— Data excerpts —

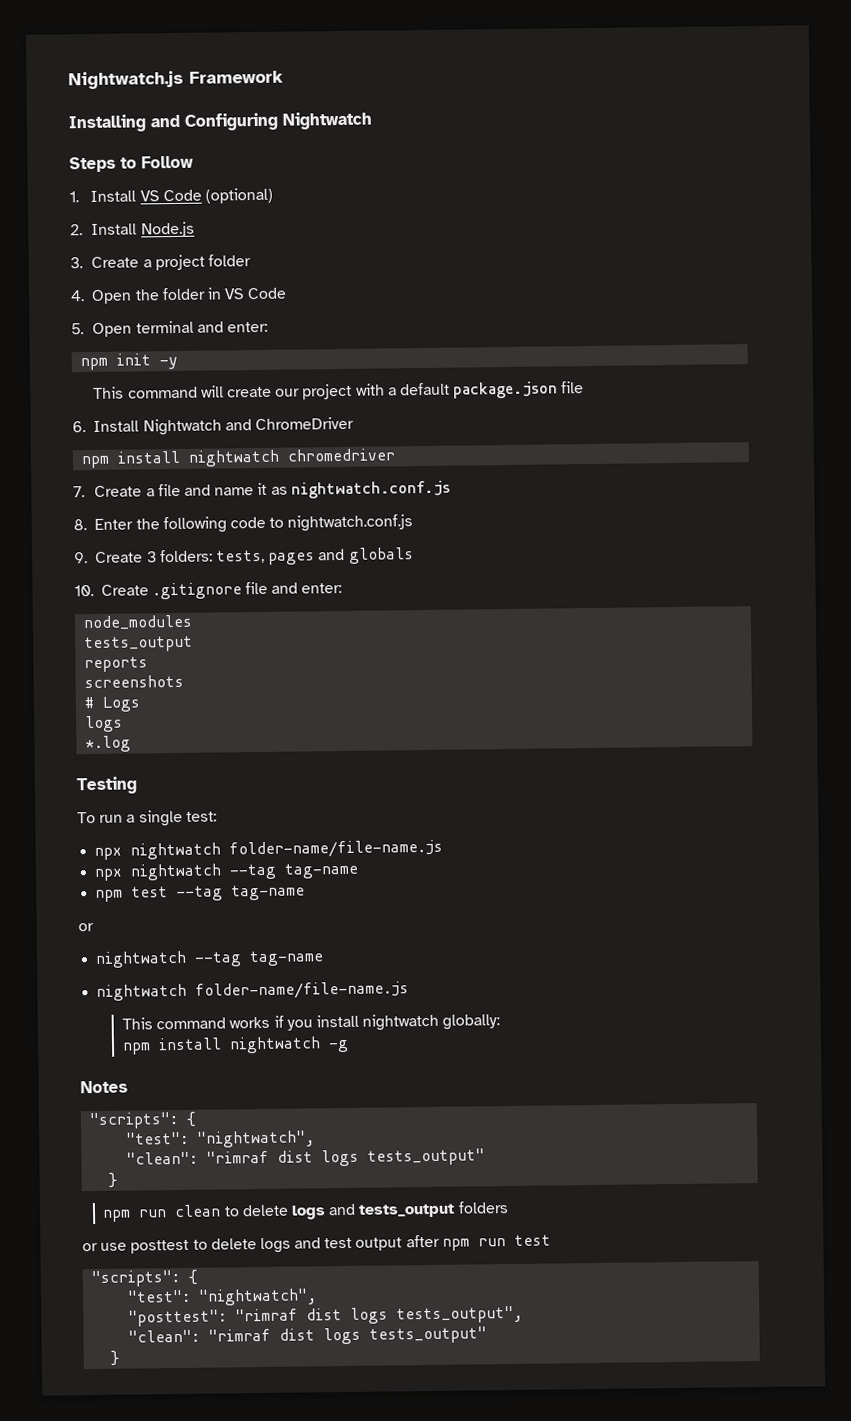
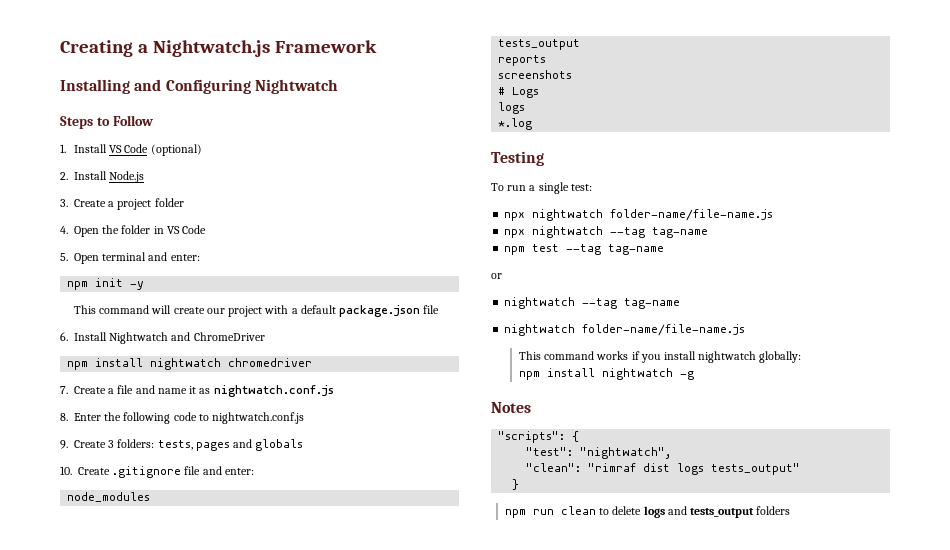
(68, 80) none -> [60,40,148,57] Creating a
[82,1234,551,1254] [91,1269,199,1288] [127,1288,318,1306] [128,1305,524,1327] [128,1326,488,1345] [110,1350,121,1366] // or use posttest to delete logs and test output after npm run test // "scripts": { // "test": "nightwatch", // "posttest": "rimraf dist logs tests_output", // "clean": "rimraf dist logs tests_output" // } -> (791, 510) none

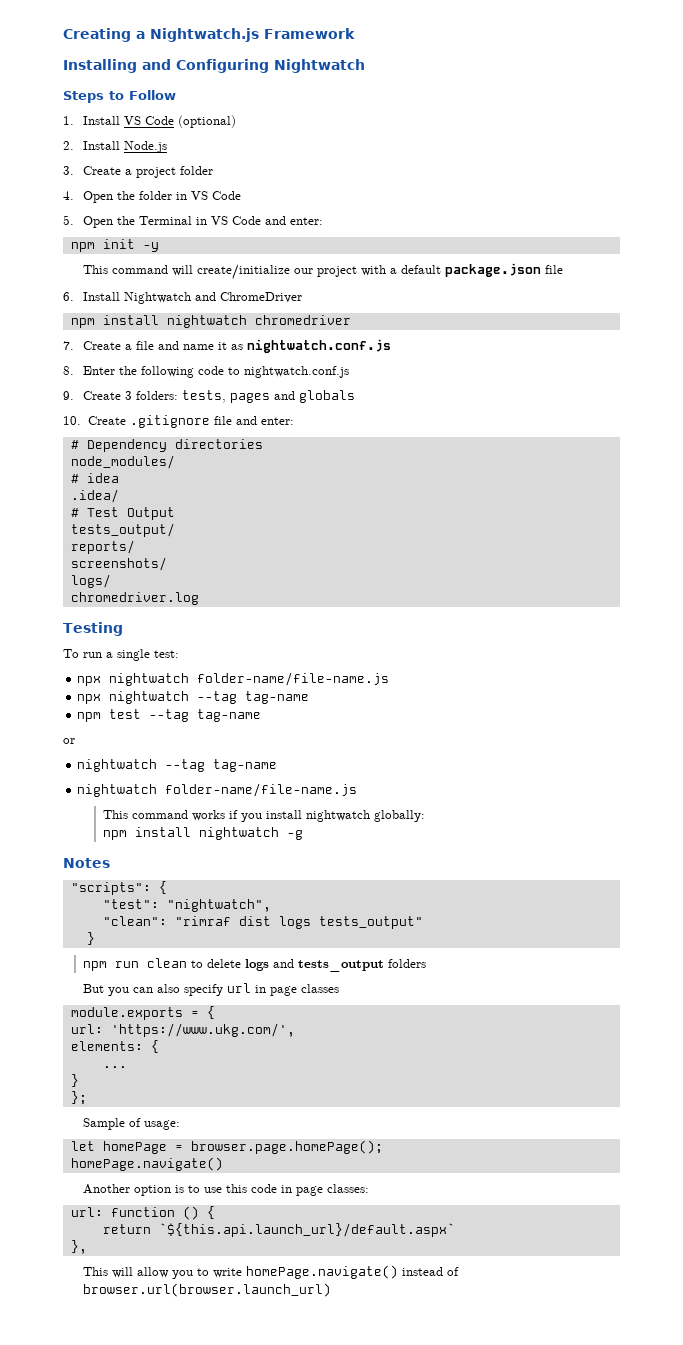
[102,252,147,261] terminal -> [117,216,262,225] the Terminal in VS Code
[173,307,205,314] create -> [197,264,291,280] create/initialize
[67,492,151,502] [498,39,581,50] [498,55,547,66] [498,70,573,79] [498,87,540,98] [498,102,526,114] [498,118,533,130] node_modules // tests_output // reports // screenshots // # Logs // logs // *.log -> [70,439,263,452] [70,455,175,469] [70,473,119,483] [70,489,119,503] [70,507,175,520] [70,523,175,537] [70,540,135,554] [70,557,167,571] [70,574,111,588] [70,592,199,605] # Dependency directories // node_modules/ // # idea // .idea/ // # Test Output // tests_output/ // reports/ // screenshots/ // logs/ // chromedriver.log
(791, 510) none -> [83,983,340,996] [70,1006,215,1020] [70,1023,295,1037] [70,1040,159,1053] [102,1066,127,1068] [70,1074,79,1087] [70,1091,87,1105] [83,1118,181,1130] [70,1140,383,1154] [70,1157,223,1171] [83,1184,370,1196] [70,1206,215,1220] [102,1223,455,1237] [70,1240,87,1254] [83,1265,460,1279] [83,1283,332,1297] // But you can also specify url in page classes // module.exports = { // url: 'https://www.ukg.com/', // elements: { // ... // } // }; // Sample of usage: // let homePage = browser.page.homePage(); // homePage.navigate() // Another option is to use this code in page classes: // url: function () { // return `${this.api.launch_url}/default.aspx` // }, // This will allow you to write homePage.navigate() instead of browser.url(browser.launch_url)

— About this task —
In the entries above, one line contains "[102,252,147,261] terminal ->" and another contains "[173,307,205,314] create ->". Reproduce exactly those two lines and the lines between them, nothing else.

— Reply to the exercise —
[102,252,147,261] terminal -> [117,216,262,225] the Terminal in VS Code
[173,307,205,314] create -> [197,264,291,280] create/initialize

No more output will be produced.